Edit difference data:
┌────────

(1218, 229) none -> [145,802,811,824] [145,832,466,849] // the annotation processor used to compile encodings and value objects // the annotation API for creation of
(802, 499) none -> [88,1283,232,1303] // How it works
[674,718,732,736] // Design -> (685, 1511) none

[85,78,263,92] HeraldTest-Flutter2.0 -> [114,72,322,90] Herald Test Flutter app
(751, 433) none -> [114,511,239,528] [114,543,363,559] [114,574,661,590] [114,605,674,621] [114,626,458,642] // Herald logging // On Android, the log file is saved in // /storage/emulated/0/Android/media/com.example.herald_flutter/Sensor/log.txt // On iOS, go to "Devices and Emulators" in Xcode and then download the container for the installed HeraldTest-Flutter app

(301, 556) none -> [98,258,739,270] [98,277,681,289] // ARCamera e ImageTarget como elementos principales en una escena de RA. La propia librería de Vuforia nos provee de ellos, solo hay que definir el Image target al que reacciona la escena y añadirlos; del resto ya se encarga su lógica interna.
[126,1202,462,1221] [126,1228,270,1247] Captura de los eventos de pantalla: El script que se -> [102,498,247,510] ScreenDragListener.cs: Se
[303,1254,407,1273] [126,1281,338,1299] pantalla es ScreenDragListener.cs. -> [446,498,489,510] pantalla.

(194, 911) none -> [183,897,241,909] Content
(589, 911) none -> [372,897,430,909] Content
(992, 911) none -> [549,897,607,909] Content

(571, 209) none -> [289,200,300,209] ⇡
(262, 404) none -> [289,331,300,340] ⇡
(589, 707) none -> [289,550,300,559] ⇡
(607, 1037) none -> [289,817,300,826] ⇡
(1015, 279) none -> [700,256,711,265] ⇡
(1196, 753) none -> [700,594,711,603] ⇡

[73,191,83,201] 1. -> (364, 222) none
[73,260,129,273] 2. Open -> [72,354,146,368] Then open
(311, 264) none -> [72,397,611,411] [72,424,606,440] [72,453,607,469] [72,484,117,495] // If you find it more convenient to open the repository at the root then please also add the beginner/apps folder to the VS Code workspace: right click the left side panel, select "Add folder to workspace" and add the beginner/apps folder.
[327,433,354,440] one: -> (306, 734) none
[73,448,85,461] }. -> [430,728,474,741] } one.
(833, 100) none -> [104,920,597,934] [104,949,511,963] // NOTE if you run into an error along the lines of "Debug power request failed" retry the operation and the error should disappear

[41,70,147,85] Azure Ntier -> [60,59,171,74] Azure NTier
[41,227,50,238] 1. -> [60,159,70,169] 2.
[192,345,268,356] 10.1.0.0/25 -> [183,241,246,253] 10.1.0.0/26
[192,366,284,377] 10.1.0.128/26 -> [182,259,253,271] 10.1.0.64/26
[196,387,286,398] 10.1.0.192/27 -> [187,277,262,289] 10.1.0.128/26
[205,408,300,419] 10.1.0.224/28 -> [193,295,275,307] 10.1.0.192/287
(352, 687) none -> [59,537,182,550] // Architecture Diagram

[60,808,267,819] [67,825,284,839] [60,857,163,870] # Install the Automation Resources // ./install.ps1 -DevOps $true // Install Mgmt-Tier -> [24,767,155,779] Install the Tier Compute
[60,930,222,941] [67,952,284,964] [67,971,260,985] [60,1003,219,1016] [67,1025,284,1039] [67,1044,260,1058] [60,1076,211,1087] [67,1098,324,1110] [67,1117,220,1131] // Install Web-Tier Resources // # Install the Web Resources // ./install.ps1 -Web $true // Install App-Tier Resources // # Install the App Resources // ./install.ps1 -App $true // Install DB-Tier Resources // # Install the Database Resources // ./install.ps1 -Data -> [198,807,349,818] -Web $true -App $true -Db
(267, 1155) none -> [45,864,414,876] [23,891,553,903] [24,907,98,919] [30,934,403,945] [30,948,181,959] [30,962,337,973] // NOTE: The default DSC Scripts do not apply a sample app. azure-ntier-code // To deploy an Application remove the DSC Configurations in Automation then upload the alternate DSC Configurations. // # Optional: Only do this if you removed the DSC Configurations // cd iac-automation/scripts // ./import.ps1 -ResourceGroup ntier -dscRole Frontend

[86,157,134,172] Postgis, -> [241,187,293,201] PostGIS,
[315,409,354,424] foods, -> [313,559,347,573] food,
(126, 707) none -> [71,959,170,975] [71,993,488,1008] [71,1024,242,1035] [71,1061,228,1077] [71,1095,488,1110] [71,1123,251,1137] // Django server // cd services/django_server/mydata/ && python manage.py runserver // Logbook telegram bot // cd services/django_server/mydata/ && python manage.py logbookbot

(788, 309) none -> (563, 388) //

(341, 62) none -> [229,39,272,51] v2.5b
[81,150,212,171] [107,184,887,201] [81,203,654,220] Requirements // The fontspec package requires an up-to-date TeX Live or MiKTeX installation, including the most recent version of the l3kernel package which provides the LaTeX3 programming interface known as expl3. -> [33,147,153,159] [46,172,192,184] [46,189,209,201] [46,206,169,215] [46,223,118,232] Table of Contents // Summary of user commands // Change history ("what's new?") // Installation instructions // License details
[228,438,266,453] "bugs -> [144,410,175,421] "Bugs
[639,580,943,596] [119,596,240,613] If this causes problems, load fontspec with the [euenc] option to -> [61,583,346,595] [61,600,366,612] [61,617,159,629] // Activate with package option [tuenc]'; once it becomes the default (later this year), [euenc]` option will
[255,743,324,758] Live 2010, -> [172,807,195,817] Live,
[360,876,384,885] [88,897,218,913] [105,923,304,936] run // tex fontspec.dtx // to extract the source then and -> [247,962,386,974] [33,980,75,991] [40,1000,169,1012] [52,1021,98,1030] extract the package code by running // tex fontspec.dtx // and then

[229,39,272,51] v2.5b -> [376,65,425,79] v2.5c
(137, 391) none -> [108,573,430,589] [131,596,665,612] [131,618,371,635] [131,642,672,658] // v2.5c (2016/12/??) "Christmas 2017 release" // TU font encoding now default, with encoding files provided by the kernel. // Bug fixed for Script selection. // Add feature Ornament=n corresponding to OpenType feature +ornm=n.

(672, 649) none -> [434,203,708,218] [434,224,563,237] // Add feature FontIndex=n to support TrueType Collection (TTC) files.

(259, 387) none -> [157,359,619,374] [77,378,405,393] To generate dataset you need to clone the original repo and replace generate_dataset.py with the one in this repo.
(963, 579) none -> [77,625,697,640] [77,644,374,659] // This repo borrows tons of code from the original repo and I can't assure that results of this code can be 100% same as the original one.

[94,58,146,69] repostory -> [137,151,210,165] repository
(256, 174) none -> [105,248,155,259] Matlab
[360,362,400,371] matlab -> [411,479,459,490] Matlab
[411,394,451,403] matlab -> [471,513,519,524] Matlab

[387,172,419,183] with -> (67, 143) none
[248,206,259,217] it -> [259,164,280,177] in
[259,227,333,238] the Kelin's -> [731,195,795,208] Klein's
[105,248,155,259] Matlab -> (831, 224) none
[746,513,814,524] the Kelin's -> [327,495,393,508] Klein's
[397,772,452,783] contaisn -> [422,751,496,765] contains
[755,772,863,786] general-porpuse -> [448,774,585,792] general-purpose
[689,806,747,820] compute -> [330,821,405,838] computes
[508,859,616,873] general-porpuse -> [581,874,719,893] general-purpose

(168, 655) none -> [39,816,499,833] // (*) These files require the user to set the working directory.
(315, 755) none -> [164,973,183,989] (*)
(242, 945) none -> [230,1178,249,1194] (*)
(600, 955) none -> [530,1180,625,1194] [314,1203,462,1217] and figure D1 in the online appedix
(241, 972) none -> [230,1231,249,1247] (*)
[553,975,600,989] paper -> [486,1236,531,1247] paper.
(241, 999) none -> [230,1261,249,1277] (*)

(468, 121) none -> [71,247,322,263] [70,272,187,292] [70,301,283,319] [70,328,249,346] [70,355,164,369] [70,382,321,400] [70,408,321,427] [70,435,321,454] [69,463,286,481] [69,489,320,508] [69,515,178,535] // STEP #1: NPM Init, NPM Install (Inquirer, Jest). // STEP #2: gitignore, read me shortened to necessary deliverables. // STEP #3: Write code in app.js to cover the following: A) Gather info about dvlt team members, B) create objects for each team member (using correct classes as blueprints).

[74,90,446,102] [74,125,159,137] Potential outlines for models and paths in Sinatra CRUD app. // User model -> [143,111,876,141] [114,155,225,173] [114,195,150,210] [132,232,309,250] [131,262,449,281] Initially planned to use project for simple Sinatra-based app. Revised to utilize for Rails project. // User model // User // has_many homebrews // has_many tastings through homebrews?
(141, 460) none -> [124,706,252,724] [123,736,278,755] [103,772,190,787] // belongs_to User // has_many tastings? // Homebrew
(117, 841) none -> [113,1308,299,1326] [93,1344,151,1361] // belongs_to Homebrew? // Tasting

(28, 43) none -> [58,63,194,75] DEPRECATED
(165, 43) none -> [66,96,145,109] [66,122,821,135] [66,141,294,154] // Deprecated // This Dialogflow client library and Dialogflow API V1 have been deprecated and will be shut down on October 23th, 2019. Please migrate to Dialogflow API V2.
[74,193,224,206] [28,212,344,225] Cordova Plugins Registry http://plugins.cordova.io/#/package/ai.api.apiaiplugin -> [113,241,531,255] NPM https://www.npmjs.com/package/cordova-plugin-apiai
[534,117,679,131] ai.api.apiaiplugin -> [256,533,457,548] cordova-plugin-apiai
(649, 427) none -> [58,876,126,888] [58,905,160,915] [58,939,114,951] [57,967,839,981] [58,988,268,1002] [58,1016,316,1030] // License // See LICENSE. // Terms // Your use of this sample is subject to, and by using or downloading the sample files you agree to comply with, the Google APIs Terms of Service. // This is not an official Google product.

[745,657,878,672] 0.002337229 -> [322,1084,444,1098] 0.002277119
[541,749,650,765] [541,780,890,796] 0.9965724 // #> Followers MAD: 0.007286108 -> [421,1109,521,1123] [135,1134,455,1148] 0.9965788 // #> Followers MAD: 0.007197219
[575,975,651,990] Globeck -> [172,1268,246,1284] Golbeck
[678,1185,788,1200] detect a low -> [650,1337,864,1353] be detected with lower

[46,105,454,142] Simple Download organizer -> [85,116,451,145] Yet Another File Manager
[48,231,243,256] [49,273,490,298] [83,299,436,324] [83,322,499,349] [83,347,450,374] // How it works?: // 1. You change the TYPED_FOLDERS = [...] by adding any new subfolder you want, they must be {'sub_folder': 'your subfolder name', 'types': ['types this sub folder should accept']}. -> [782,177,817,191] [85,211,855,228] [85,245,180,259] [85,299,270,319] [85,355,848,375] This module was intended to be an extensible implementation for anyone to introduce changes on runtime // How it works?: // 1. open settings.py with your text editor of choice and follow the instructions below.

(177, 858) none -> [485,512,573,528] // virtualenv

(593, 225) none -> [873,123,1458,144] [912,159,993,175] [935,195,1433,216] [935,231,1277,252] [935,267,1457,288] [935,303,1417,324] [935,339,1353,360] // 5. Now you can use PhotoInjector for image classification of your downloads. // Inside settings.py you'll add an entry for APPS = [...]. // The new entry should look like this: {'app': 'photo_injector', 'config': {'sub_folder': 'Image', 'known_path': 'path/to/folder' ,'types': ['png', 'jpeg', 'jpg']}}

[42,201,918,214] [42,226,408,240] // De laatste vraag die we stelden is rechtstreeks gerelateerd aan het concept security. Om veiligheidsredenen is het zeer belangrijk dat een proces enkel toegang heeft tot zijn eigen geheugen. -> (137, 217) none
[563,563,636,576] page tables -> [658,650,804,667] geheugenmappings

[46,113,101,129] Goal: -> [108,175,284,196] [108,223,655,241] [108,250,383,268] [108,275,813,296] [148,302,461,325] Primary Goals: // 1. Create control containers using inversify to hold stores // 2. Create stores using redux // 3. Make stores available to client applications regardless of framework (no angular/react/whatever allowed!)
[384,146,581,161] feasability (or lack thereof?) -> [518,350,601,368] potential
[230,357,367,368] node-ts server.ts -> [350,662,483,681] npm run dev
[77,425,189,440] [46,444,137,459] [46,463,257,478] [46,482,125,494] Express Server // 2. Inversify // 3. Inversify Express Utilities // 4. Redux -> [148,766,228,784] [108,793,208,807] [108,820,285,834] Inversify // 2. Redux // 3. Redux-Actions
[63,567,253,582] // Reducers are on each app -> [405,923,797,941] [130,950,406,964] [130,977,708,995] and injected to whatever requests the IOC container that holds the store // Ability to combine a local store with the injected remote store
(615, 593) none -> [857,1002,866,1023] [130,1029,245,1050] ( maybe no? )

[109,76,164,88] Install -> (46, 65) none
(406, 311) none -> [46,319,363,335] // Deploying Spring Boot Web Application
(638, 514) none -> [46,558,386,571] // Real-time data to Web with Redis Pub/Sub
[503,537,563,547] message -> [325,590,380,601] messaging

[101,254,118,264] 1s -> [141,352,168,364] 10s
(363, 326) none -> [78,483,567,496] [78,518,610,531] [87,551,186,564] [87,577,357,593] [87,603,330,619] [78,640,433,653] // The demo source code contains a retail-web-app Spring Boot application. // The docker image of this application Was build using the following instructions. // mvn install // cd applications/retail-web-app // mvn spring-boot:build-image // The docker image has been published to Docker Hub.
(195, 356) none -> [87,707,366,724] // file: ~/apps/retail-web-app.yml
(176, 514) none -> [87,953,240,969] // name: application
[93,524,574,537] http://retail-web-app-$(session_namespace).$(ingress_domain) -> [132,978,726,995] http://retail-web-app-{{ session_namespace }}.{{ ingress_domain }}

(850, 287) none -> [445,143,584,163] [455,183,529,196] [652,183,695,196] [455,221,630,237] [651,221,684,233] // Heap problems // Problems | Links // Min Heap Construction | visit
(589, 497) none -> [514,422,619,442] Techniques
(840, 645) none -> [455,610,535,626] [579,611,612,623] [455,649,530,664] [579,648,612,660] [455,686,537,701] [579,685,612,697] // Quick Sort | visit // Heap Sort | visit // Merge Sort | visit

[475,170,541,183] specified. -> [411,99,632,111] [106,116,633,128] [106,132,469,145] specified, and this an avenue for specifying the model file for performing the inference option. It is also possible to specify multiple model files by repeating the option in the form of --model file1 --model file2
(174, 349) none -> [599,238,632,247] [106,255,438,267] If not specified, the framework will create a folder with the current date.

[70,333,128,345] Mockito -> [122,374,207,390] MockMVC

└────────

Work item -
Read the data above and pull out each line that holds the string "feature".

Solution to this task -
(137, 391) none -> [108,573,430,589] [131,596,665,612] [131,618,371,635] [131,642,672,658] // v2.5c (2016/12/??) "Christmas 2017 release" // TU font encoding now default, with encoding files provided by the kernel. // Bug fixed for Script selection. // Add feature Ornament=n corresponding to OpenType feature +ornm=n.
(672, 649) none -> [434,203,708,218] [434,224,563,237] // Add feature FontIndex=n to support TrueType Collection (TTC) files.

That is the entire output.